┌─ DATA IN THIS EXERCISE

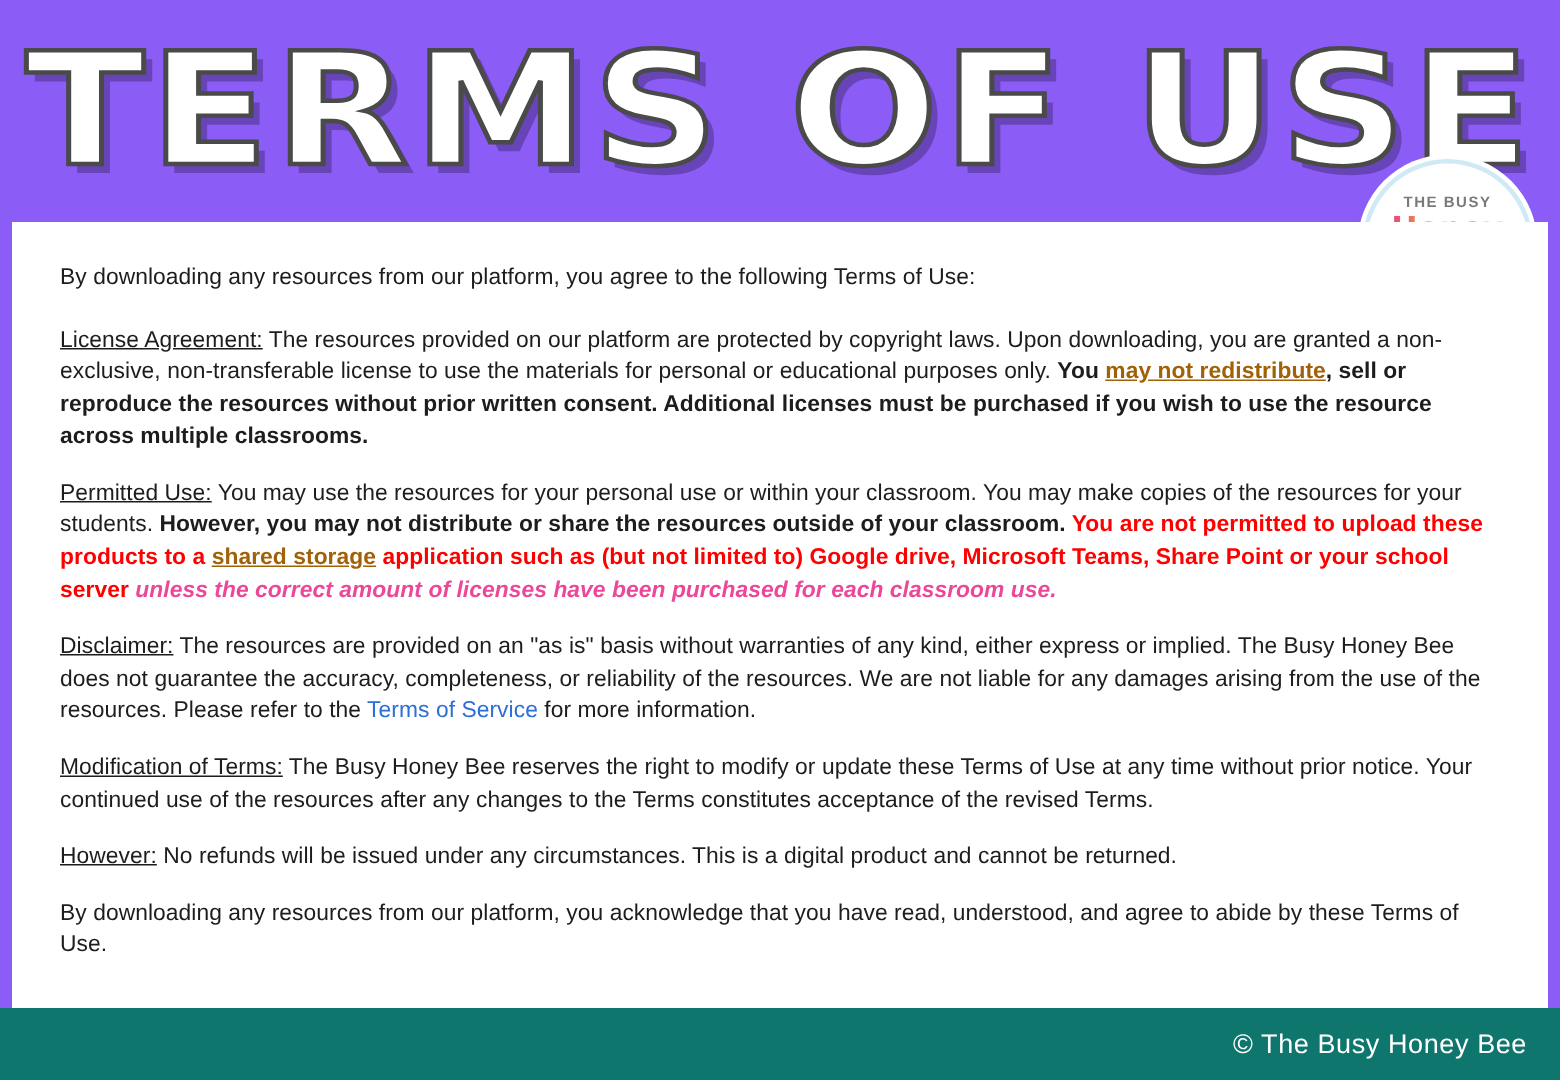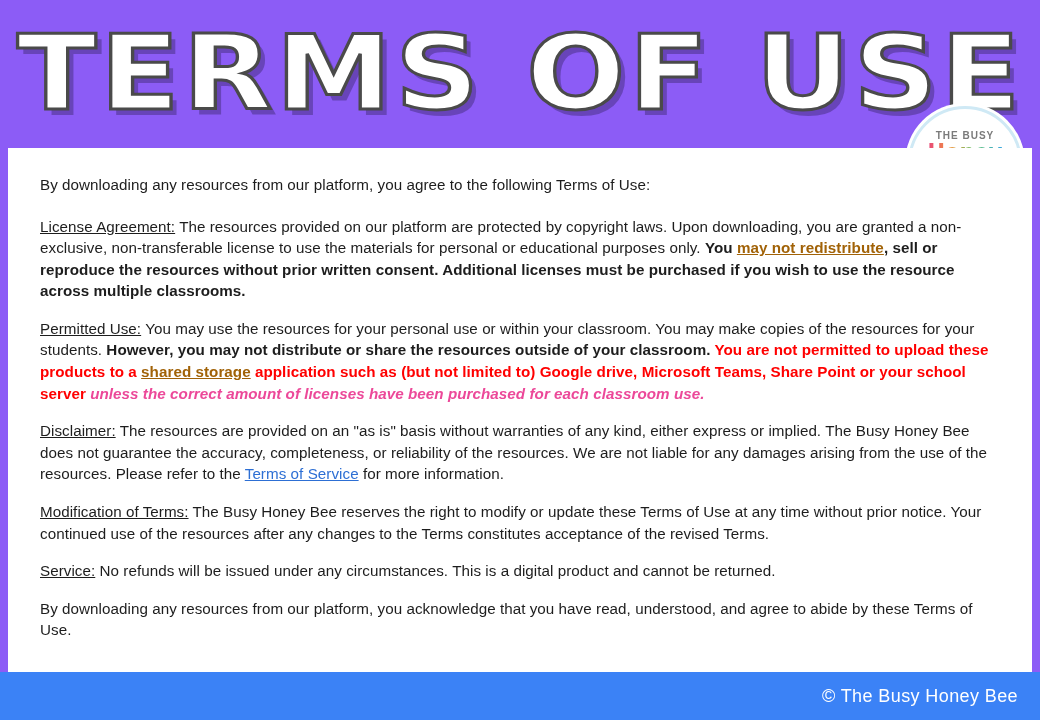--- a/index.html
+++ b/index.html
@@ -78,7 +78,6 @@
   .red-ital { color: #ec4899; font-weight: bold; font-style: italic; }
   .link {
     color: #2d6fd4;
-    text-decoration: underline;
     cursor: pointer;
   }
   

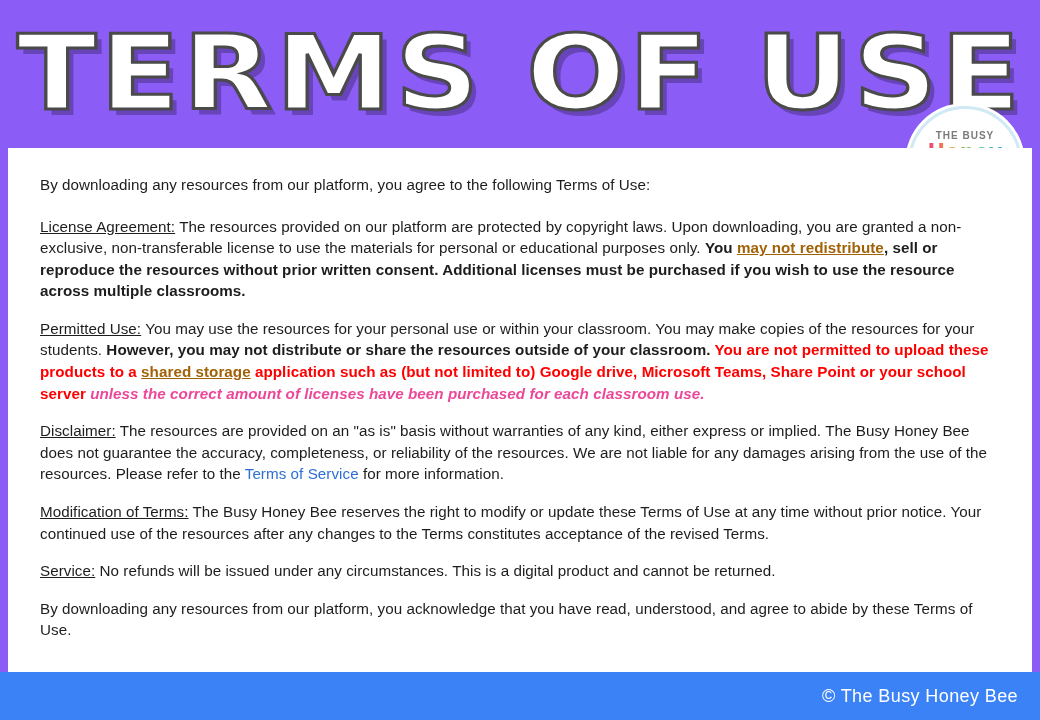--- a/index.html
+++ b/index.html
@@ -193,7 +193,7 @@
     </p>
 
     <p>
-      <span class="hd">Service:</span><span> No refunds will be issued under any circumstances. This is a digital product and cannot be returned.</span>
+      <span class="hd">However:</span><span> No refunds will be issued under any circumstances. This is a digital product and cannot be returned.</span>
     </p>
 
     <p>By downloading any resources from our platform, you acknowledge that you have read, understood, and agree to abide by these Terms of Use.</p>

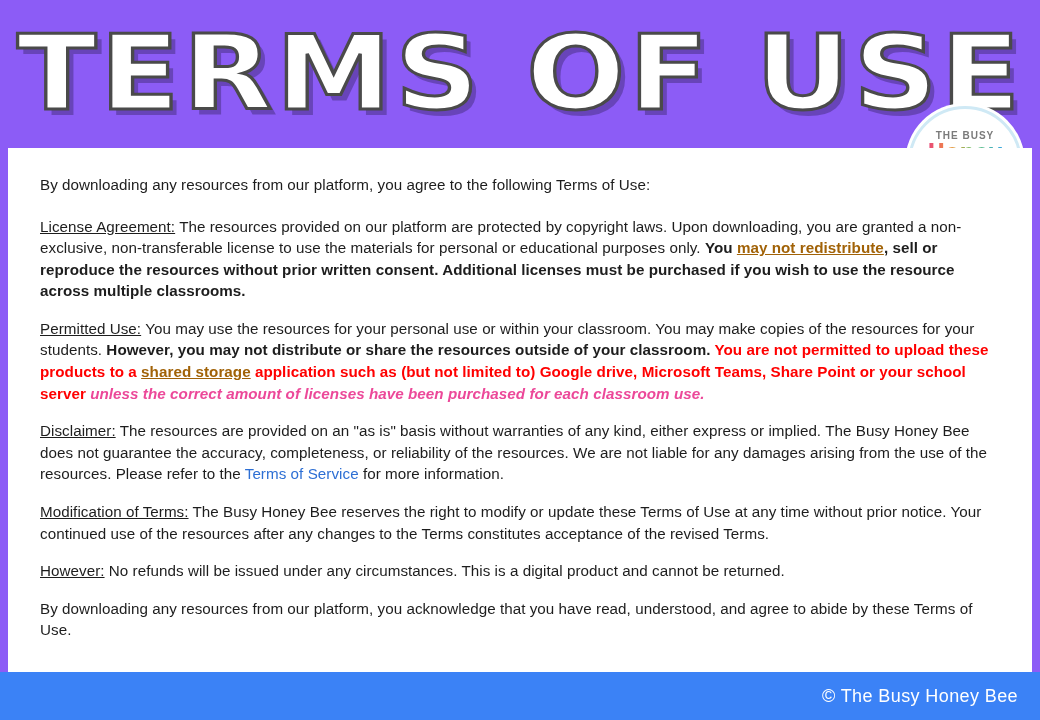--- a/index.html
+++ b/index.html
@@ -87,7 +87,7 @@
     top: 672px;
     width: 1040px;
     height: 48px;
-    background: #3b82f6;
+    background: #0f766e;
     display: flex;
     align-items: center;
     justify-content: flex-end;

└─

When you reproduce the entries above, keep every word exactly and leave out each picture.

--- a/index.html
+++ b/index.html
@@ -78,7 +78,6 @@
   .red-ital { color: #ec4899; font-weight: bold; font-style: italic; }
   .link {
     color: #2d6fd4;
-    text-decoration: underline;
     cursor: pointer;
   }
   

--- a/index.html
+++ b/index.html
@@ -193,7 +193,7 @@
     </p>
 
     <p>
-      <span class="hd">Service:</span><span> No refunds will be issued under any circumstances. This is a digital product and cannot be returned.</span>
+      <span class="hd">However:</span><span> No refunds will be issued under any circumstances. This is a digital product and cannot be returned.</span>
     </p>
 
     <p>By downloading any resources from our platform, you acknowledge that you have read, understood, and agree to abide by these Terms of Use.</p>

--- a/index.html
+++ b/index.html
@@ -87,7 +87,7 @@
     top: 672px;
     width: 1040px;
     height: 48px;
-    background: #3b82f6;
+    background: #0f766e;
     display: flex;
     align-items: center;
     justify-content: flex-end;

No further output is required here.